> **What is being asked**
Quote exactly the lines spanning from the top of the data below to the line that contains "TOTAL | highest: 878 -> 858", including both.

##########

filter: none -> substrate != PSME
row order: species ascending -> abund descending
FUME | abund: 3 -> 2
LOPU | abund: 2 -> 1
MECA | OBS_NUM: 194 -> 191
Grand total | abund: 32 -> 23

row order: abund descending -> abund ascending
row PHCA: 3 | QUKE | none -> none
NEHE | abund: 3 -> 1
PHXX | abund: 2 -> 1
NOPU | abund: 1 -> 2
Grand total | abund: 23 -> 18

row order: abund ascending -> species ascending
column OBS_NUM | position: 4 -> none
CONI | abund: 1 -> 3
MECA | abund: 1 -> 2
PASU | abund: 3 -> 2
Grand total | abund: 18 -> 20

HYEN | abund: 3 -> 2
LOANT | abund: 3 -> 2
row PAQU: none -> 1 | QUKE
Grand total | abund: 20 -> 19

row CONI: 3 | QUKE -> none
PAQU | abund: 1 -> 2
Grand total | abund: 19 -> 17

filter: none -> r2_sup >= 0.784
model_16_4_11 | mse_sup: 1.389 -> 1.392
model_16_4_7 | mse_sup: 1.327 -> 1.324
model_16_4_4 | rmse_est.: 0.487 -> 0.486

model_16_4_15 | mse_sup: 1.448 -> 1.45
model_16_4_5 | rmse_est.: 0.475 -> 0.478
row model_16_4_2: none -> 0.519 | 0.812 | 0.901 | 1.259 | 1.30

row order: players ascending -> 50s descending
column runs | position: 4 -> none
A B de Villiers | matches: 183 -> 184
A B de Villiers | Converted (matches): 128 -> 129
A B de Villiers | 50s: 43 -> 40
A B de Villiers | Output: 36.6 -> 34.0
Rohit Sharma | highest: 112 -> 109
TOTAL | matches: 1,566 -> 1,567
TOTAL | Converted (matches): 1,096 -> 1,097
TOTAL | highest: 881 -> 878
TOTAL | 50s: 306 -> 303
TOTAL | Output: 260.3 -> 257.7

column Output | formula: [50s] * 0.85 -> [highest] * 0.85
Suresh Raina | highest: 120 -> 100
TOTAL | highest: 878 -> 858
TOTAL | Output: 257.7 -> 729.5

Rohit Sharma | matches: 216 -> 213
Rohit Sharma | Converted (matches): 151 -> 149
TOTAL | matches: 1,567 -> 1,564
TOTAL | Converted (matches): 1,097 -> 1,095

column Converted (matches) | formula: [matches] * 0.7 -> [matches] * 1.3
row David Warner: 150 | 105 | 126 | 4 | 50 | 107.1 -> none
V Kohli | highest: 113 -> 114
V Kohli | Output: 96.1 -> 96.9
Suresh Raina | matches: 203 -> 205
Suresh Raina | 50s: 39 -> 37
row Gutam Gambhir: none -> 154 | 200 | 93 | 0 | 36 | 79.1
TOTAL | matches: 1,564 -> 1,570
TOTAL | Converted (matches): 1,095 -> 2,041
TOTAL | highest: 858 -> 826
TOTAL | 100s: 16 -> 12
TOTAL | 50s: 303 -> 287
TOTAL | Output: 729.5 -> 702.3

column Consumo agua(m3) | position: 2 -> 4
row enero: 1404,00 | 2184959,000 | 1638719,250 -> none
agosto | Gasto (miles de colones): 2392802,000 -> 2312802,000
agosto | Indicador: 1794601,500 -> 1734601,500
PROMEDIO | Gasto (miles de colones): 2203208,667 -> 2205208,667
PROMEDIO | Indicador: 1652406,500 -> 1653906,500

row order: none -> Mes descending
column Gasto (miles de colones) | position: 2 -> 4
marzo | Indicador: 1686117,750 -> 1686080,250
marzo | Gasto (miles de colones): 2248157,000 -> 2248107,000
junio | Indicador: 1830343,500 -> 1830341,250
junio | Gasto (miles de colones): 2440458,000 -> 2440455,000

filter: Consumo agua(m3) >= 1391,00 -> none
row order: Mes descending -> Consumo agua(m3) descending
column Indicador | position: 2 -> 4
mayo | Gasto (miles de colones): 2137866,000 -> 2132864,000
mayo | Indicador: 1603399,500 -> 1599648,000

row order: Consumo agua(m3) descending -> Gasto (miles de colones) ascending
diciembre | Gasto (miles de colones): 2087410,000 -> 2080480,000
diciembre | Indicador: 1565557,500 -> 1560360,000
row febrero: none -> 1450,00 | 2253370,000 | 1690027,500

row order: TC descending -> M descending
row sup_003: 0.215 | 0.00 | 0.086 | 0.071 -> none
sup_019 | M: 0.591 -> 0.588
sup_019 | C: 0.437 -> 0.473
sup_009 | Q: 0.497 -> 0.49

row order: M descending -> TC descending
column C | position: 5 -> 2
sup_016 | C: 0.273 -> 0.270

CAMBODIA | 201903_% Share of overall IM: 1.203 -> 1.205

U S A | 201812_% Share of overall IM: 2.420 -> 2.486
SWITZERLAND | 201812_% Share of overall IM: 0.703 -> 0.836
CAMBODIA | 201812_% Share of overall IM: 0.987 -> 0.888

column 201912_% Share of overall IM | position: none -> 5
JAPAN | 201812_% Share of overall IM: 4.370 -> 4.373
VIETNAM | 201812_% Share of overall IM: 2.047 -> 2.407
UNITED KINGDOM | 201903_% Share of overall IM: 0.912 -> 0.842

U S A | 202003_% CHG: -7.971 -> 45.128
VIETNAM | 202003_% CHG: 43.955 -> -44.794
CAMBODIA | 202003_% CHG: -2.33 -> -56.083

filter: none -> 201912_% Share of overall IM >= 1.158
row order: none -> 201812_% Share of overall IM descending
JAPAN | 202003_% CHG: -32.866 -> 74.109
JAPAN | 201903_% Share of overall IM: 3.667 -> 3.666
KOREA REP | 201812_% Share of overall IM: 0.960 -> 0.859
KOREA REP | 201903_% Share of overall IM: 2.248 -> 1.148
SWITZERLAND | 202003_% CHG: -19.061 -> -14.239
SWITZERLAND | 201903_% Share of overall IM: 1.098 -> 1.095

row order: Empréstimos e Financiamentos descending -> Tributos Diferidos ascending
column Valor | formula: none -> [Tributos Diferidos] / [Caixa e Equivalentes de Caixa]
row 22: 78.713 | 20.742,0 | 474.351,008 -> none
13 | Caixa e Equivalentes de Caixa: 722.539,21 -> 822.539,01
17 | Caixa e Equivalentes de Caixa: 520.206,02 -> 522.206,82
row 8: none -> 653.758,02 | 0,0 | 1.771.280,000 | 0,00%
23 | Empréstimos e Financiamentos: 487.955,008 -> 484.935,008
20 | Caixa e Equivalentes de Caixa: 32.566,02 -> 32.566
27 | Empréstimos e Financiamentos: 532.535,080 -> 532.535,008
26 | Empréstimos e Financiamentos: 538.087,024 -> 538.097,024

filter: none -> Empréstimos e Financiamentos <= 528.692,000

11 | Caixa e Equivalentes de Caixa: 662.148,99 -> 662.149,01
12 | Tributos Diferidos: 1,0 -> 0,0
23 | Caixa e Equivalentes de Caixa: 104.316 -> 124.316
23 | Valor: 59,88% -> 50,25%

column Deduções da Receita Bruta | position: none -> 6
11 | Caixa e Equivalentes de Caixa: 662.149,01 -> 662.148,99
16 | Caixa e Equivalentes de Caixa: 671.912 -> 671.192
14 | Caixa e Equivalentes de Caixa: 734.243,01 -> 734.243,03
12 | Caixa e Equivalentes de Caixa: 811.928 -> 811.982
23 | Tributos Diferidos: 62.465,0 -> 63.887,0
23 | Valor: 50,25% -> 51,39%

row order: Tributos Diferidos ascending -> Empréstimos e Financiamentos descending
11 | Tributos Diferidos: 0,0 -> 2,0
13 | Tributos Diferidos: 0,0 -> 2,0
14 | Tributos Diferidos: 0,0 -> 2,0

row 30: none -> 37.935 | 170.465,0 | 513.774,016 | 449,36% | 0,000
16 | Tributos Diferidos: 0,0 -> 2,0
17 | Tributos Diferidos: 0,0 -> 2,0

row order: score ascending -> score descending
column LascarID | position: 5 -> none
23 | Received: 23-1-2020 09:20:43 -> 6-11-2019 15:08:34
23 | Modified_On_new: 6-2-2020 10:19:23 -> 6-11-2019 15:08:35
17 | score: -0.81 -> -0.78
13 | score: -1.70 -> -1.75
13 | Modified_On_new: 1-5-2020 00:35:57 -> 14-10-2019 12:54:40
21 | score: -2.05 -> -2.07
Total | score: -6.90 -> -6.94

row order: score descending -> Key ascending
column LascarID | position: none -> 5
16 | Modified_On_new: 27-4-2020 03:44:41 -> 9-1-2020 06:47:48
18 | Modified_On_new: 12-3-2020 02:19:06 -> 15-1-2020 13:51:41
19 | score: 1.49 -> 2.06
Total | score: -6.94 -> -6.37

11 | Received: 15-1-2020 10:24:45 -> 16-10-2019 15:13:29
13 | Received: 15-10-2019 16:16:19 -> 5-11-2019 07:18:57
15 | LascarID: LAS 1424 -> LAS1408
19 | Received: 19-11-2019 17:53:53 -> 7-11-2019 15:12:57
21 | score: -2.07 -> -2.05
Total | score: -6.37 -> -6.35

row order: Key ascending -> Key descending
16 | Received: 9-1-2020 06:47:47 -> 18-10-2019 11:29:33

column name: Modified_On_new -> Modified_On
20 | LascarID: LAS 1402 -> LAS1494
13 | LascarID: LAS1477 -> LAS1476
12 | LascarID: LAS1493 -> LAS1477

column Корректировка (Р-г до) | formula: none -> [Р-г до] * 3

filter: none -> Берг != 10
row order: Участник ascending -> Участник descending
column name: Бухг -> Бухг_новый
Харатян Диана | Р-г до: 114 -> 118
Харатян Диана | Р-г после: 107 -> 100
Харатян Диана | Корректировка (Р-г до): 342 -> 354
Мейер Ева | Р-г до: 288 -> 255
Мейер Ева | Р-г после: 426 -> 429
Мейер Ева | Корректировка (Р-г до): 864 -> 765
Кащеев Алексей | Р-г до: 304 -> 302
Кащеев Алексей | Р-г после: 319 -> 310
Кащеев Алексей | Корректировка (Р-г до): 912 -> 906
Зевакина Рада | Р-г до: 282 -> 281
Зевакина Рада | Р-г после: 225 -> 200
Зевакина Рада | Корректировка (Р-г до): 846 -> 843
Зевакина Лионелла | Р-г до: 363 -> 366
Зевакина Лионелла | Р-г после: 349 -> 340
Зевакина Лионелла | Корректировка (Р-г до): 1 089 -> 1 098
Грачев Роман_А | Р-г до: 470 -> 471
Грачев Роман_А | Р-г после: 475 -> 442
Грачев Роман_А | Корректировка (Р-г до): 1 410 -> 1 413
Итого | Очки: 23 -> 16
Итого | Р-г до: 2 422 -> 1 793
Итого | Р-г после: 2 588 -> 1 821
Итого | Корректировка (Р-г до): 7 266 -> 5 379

##########

> **Written reply**
filter: none -> substrate != PSME
row order: species ascending -> abund descending
FUME | abund: 3 -> 2
LOPU | abund: 2 -> 1
MECA | OBS_NUM: 194 -> 191
Grand total | abund: 32 -> 23

row order: abund descending -> abund ascending
row PHCA: 3 | QUKE | none -> none
NEHE | abund: 3 -> 1
PHXX | abund: 2 -> 1
NOPU | abund: 1 -> 2
Grand total | abund: 23 -> 18

row order: abund ascending -> species ascending
column OBS_NUM | position: 4 -> none
CONI | abund: 1 -> 3
MECA | abund: 1 -> 2
PASU | abund: 3 -> 2
Grand total | abund: 18 -> 20

HYEN | abund: 3 -> 2
LOANT | abund: 3 -> 2
row PAQU: none -> 1 | QUKE
Grand total | abund: 20 -> 19

row CONI: 3 | QUKE -> none
PAQU | abund: 1 -> 2
Grand total | abund: 19 -> 17

filter: none -> r2_sup >= 0.784
model_16_4_11 | mse_sup: 1.389 -> 1.392
model_16_4_7 | mse_sup: 1.327 -> 1.324
model_16_4_4 | rmse_est.: 0.487 -> 0.486

model_16_4_15 | mse_sup: 1.448 -> 1.45
model_16_4_5 | rmse_est.: 0.475 -> 0.478
row model_16_4_2: none -> 0.519 | 0.812 | 0.901 | 1.259 | 1.30

row order: players ascending -> 50s descending
column runs | position: 4 -> none
A B de Villiers | matches: 183 -> 184
A B de Villiers | Converted (matches): 128 -> 129
A B de Villiers | 50s: 43 -> 40
A B de Villiers | Output: 36.6 -> 34.0
Rohit Sharma | highest: 112 -> 109
TOTAL | matches: 1,566 -> 1,567
TOTAL | Converted (matches): 1,096 -> 1,097
TOTAL | highest: 881 -> 878
TOTAL | 50s: 306 -> 303
TOTAL | Output: 260.3 -> 257.7

column Output | formula: [50s] * 0.85 -> [highest] * 0.85
Suresh Raina | highest: 120 -> 100
TOTAL | highest: 878 -> 858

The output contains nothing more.